Re: block-level incremental backup

From: Robert Haas <robertmhaas(at)gmail(dot)com>
To: Andrey Borodin <x4mmm(at)yandex-team(dot)ru>
Cc: Stephen Frost <sfrost(at)snowman(dot)net>, Bruce Momjian <bruce(at)momjian(dot)us>, PostgreSQL Hackers <pgsql-hackers(at)lists(dot)postgresql(dot)org>
Subject: Re: block-level incremental backup
Date: 2019-04-20 20:13:42
Message-ID: CA+TgmoaiuqXPJD3JwhTh2xoJm3pVEyEvOg8zR0hu9UdRUB=+iA@mail.gmail.com
Views: Raw Message | Whole Thread | Download mbox | Resend email
Thread:
Lists: pgsql-hackers

On Sat, Apr 20, 2019 at 12:44 PM Andrey Borodin <x4mmm(at)yandex-team(dot)ru> wrote:
> Incremental backup of 1Tb DB made with distance of few minutes (small change set) is few Gbs. All of this size is made of FSM (no LSN) and VM (hard to use LSN).
> Sure, this overhead size is fine if we make daily backup. But at some frequency of backups it will be too much.

It seems like if the backups are only a few minutes apart, PITR might
be a better choice than super-frequent incremental backups.
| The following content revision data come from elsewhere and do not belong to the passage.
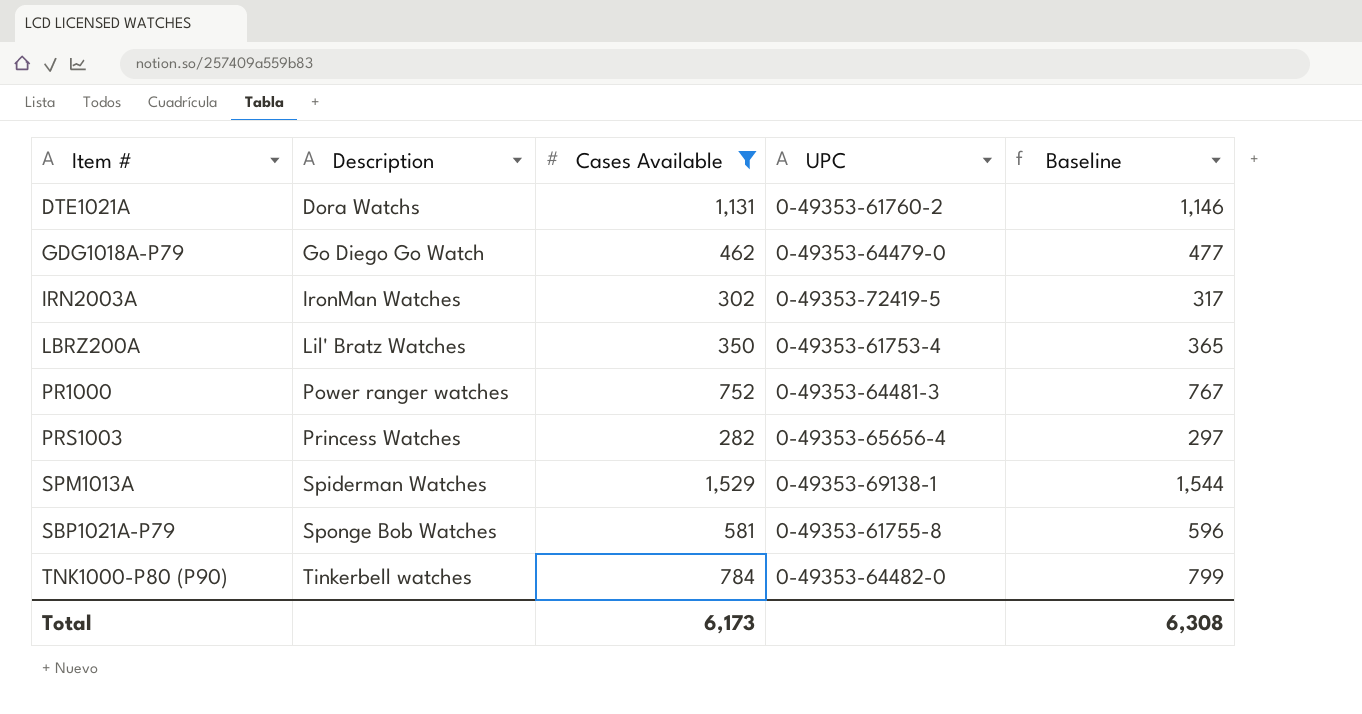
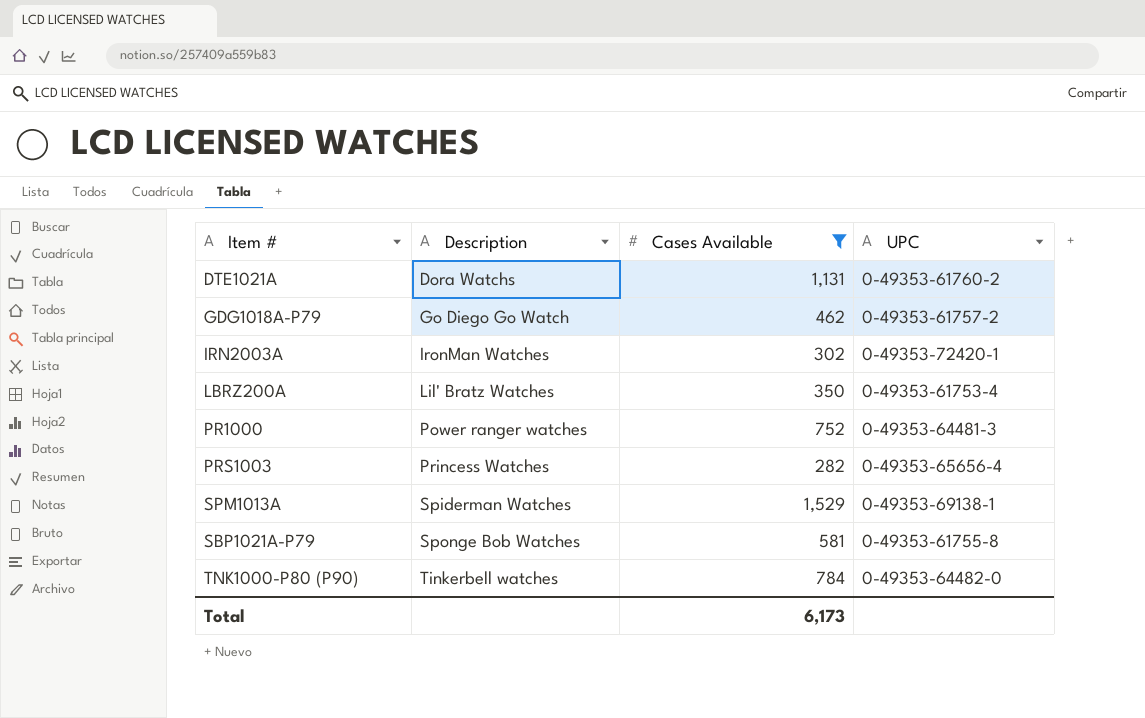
column Baseline | formula: [Cases Available] + 15 -> none
GDG1018A-P79 | UPC: 0-49353-64479-0 -> 0-49353-61757-2
IRN2003A | UPC: 0-49353-72419-5 -> 0-49353-72420-1

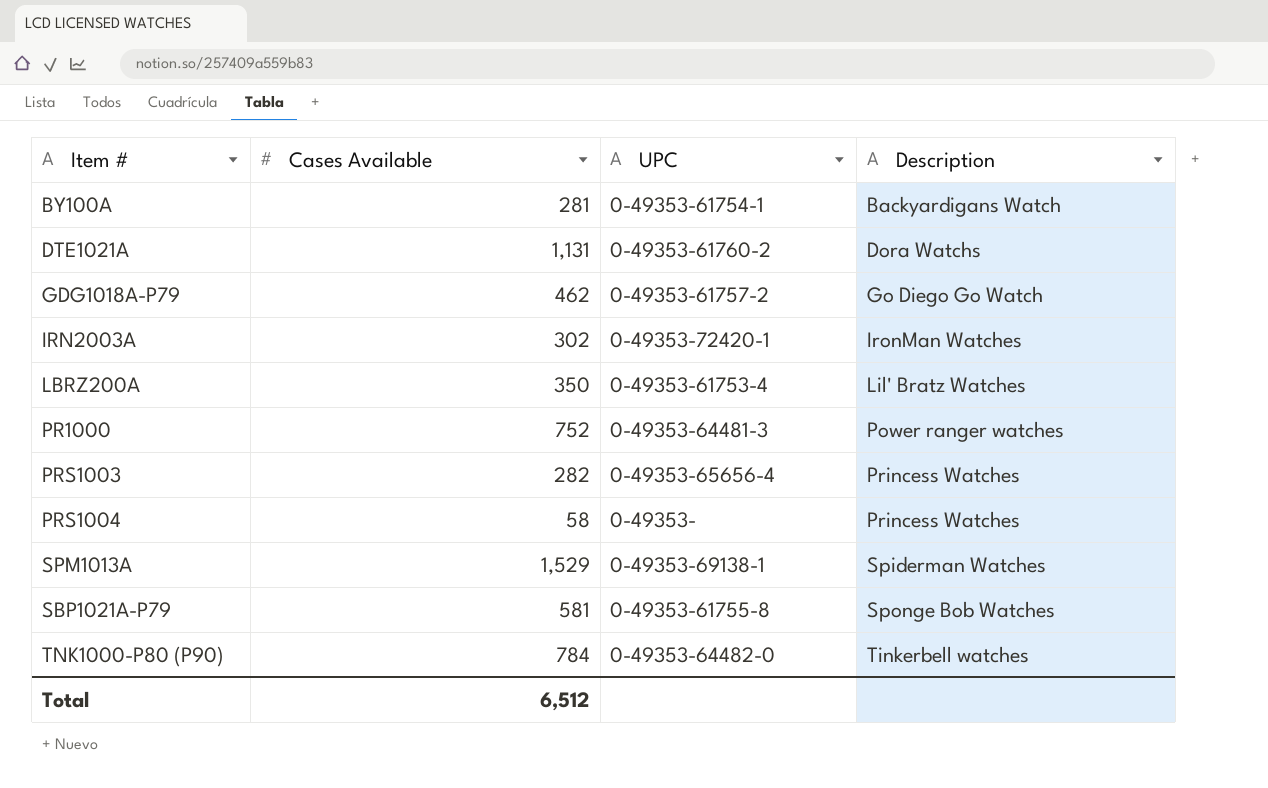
filter: Cases Available >= 282 -> none
column Description | position: 2 -> 4
Total | Cases Available: 6,173 -> 6,512

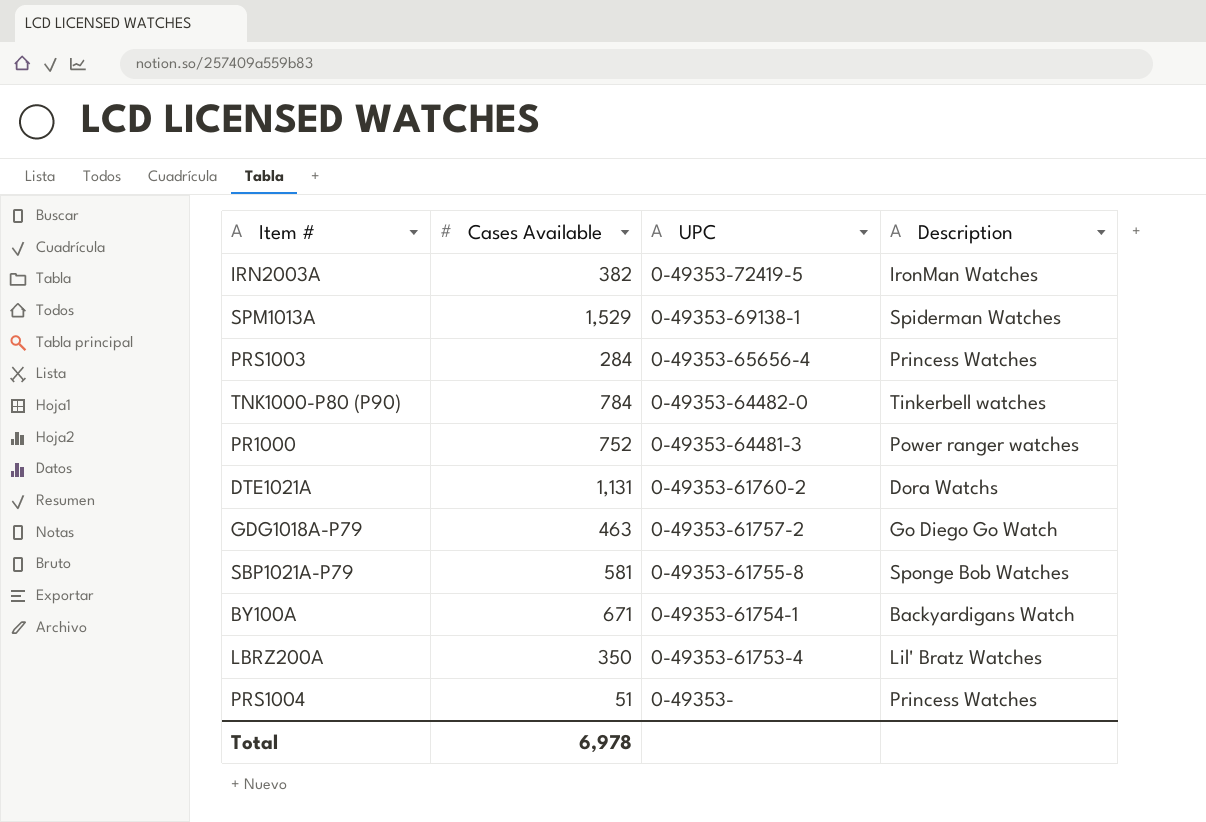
row order: Description ascending -> UPC descending
IRN2003A | Cases Available: 302 -> 382
IRN2003A | UPC: 0-49353-72420-1 -> 0-49353-72419-5
PRS1003 | Cases Available: 282 -> 284
GDG1018A-P79 | Cases Available: 462 -> 463
BY100A | Cases Available: 281 -> 671
PRS1004 | Cases Available: 58 -> 51
Total | Cases Available: 6,512 -> 6,978

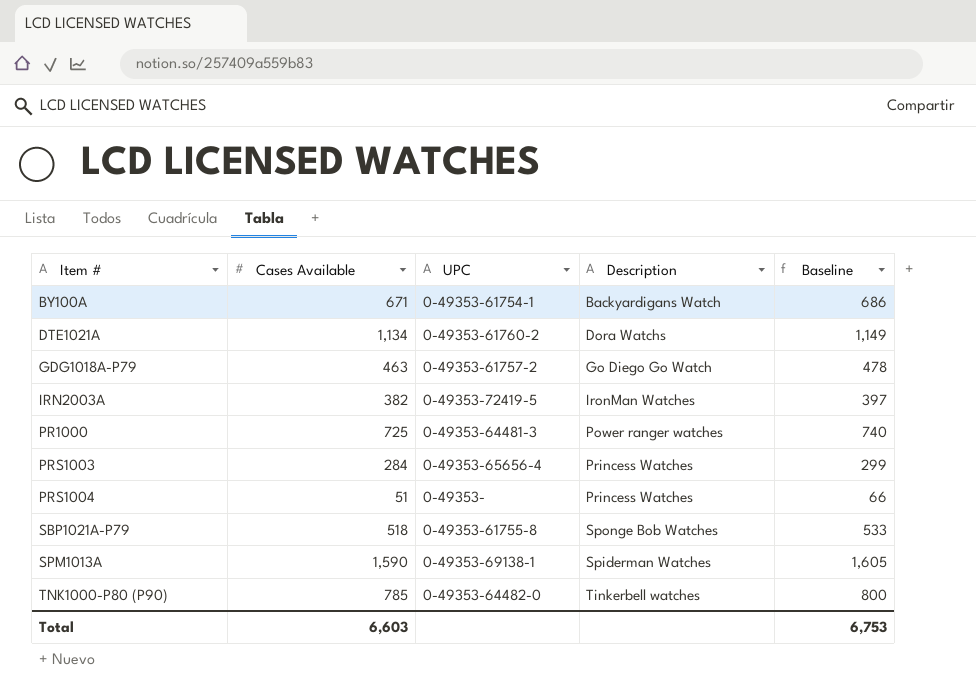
row order: UPC descending -> Item # ascending
column Baseline | formula: none -> [Cases Available] + 15
row LBRZ200A: 350 | 0-49353-61753-4 | Lil' Bratz Watches -> none
DTE1021A | Cases Available: 1,131 -> 1,134
PR1000 | Cases Available: 752 -> 725
SBP1021A-P79 | Cases Available: 581 -> 518
SPM1013A | Cases Available: 1,529 -> 1,590
TNK1000-P80 (P90) | Cases Available: 784 -> 785
Total | Cases Available: 6,978 -> 6,603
What do
you think about that?

> I think that problem of incrementing FSM and VM is too distant now.
> But if I had to implement it right now I'd choose following way: do not backup FSM and VM, recreate it during restore. Looks like it is possible, but too much AM-specific.

Interesting idea - that's worth some more thought.

> BTW, I'm all hands for extensibility and "hackability". But, personally, I'd be happy if pg_basebackup would be ubiquitous and sufficient. And tools like WAL-G and others became part of a history. There is not fundamental reason why external backup tool can be better than backup tool in core. (Unlike many PLs, data types, hooks, tuners etc)

+1

> Here's 53 mentions of "parallel backup". I want to note that there may be parallel read from disk and parallel network transmission. Things between these two are neglectable and can be single-threaded. From my POV, it's not about threads, it's about saturated IO controllers.
> Also I think parallel restore matters more than parallel backup. Backups themself can be slow, on many clusters we even throttle disk IO. But users may want parallel backup to catch-up standby.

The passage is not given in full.